• [Goal of the exercise]: Starting at the line that holds "text: 4108022000488 ->", quote every line through the end of the records, both boundary lines included. Omit the pictures.

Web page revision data
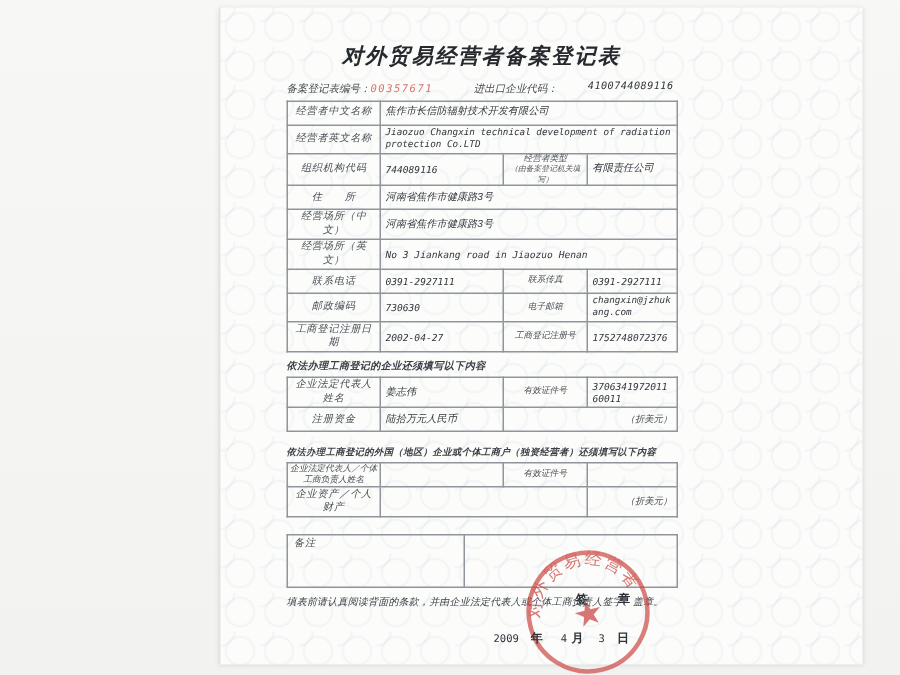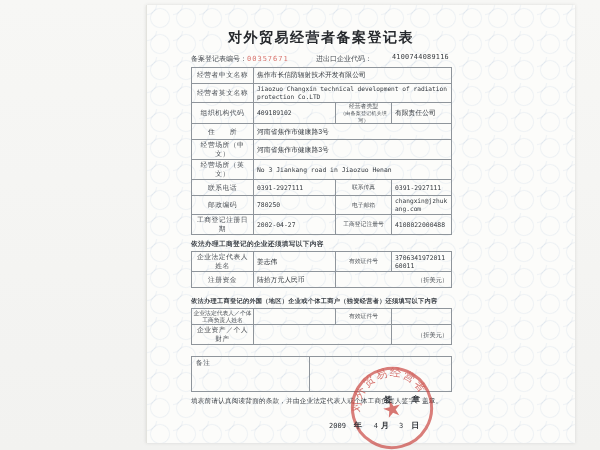"对外贸易经营者备案登记表" .form-col { font-style: none -> italic }
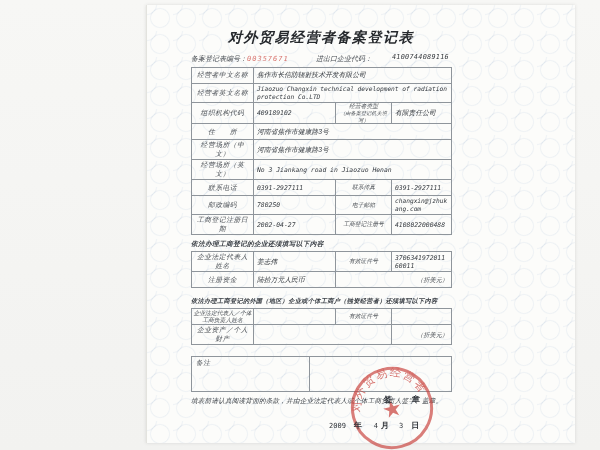"409189102" td.num { text: 409189102 -> 744089116 }
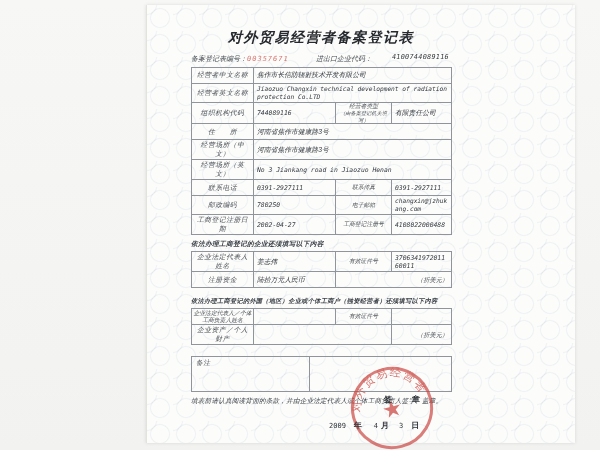"780250" td.num { text: 780250 -> 730630 }
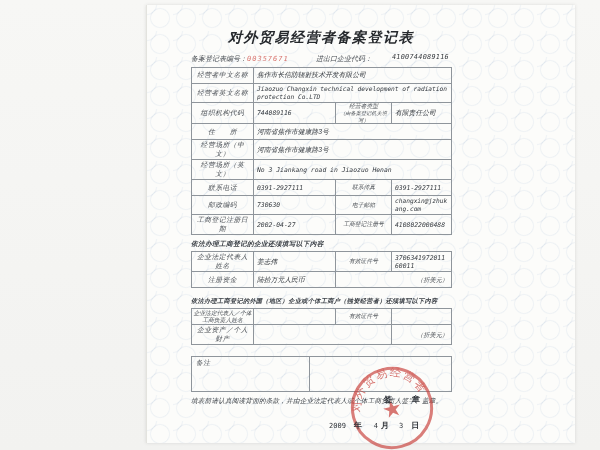"4108022000488" td.num { text: 4108022000488 -> 1752748072376 }
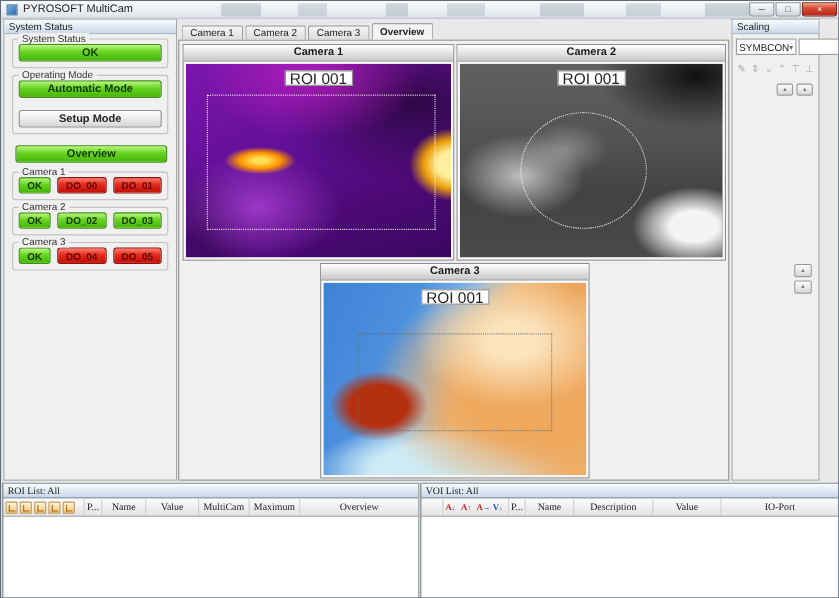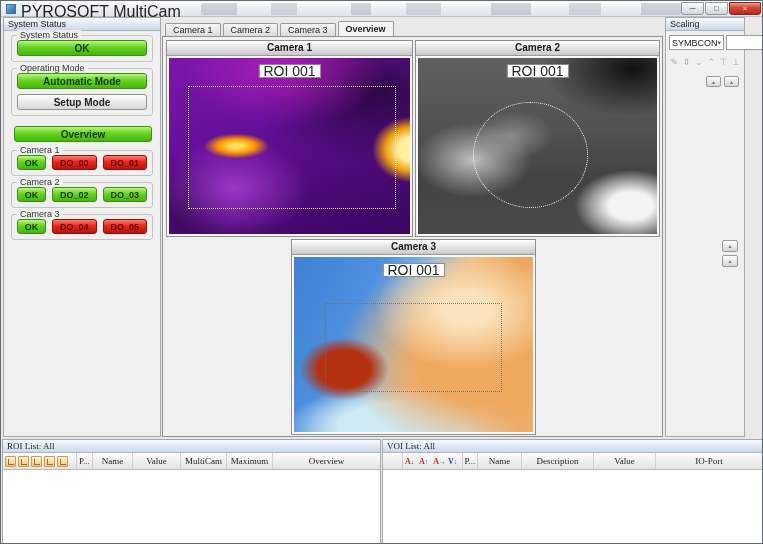"PYROSOFT MultiCam" .app-title { font-size: 16px -> 10px }
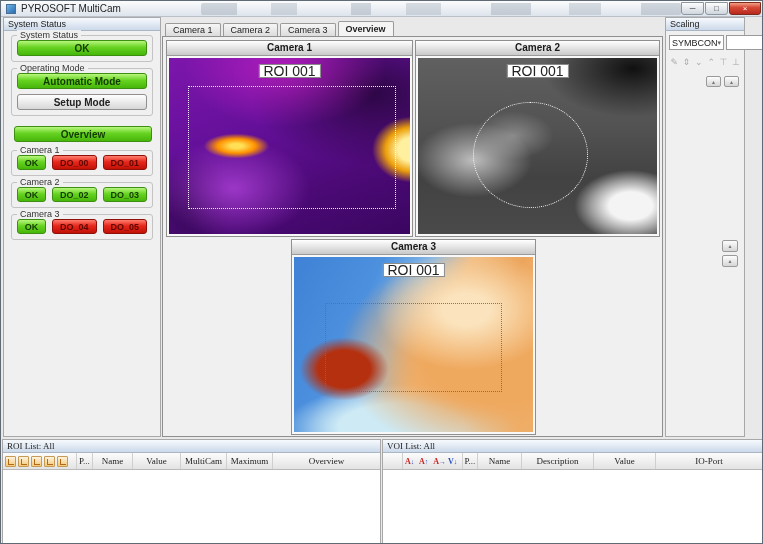"Setup Mode" .btn + .btn { margin-top: 5px -> 11px }
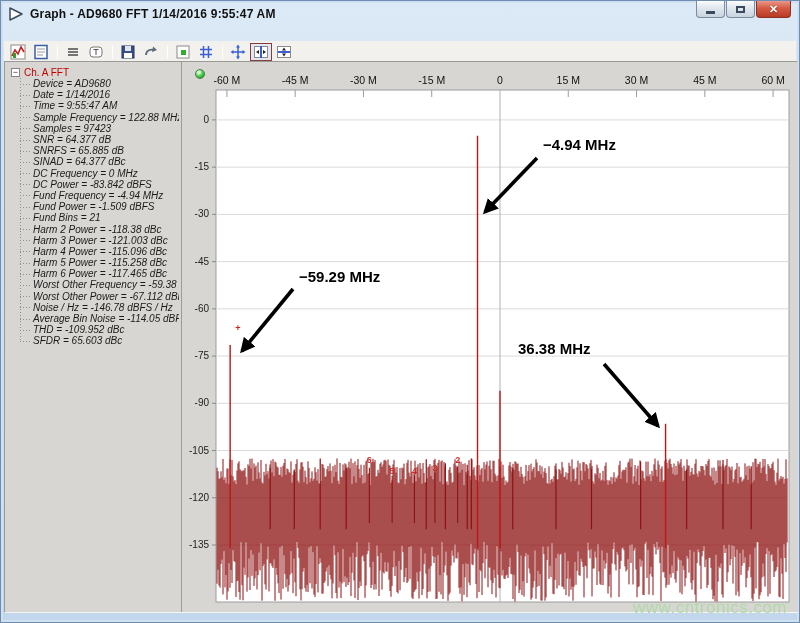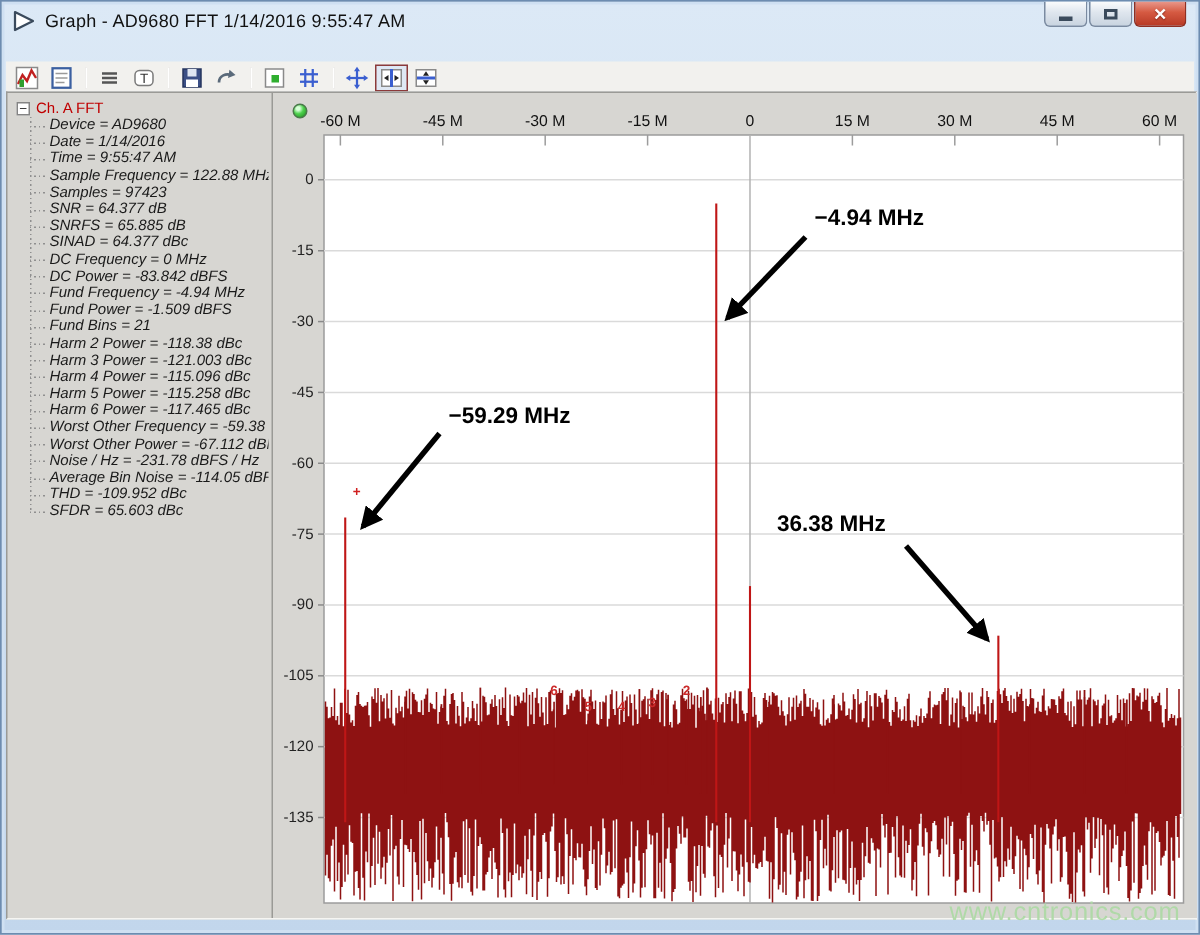"Graph - AD9680 FFT 1/14/2016" .title-text { font-weight: none -> bold }
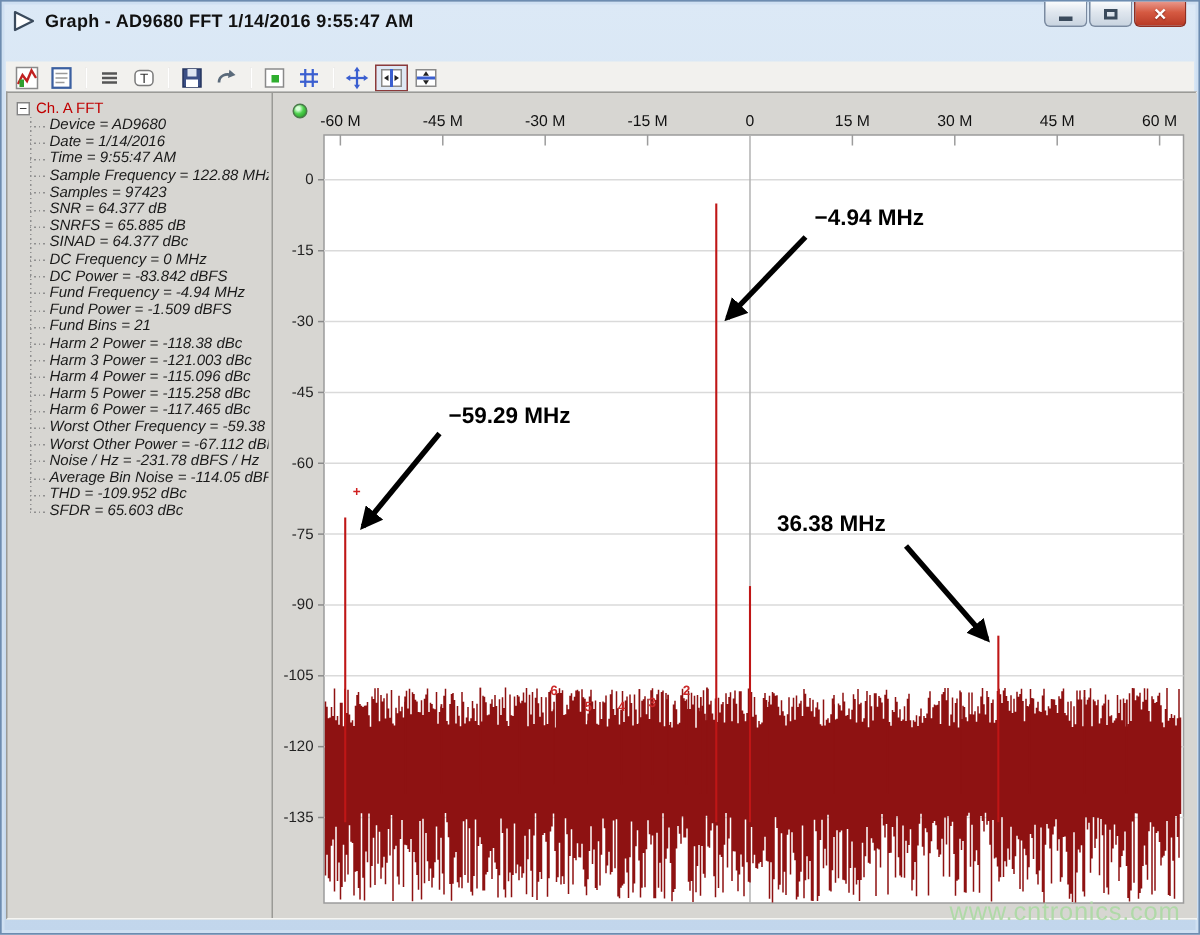"Noise / Hz = -231.78" span { text: -231.78 -> -146.78 }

• [Response]:
"4108022000488" td.num { text: 4108022000488 -> 1752748072376 }
"PYROSOFT MultiCam" .app-title { font-size: 16px -> 10px }
"Setup Mode" .btn + .btn { margin-top: 5px -> 11px }
"Graph - AD9680 FFT 1/14/2016" .title-text { font-weight: none -> bold }
"Noise / Hz = -231.78" span { text: -231.78 -> -146.78 }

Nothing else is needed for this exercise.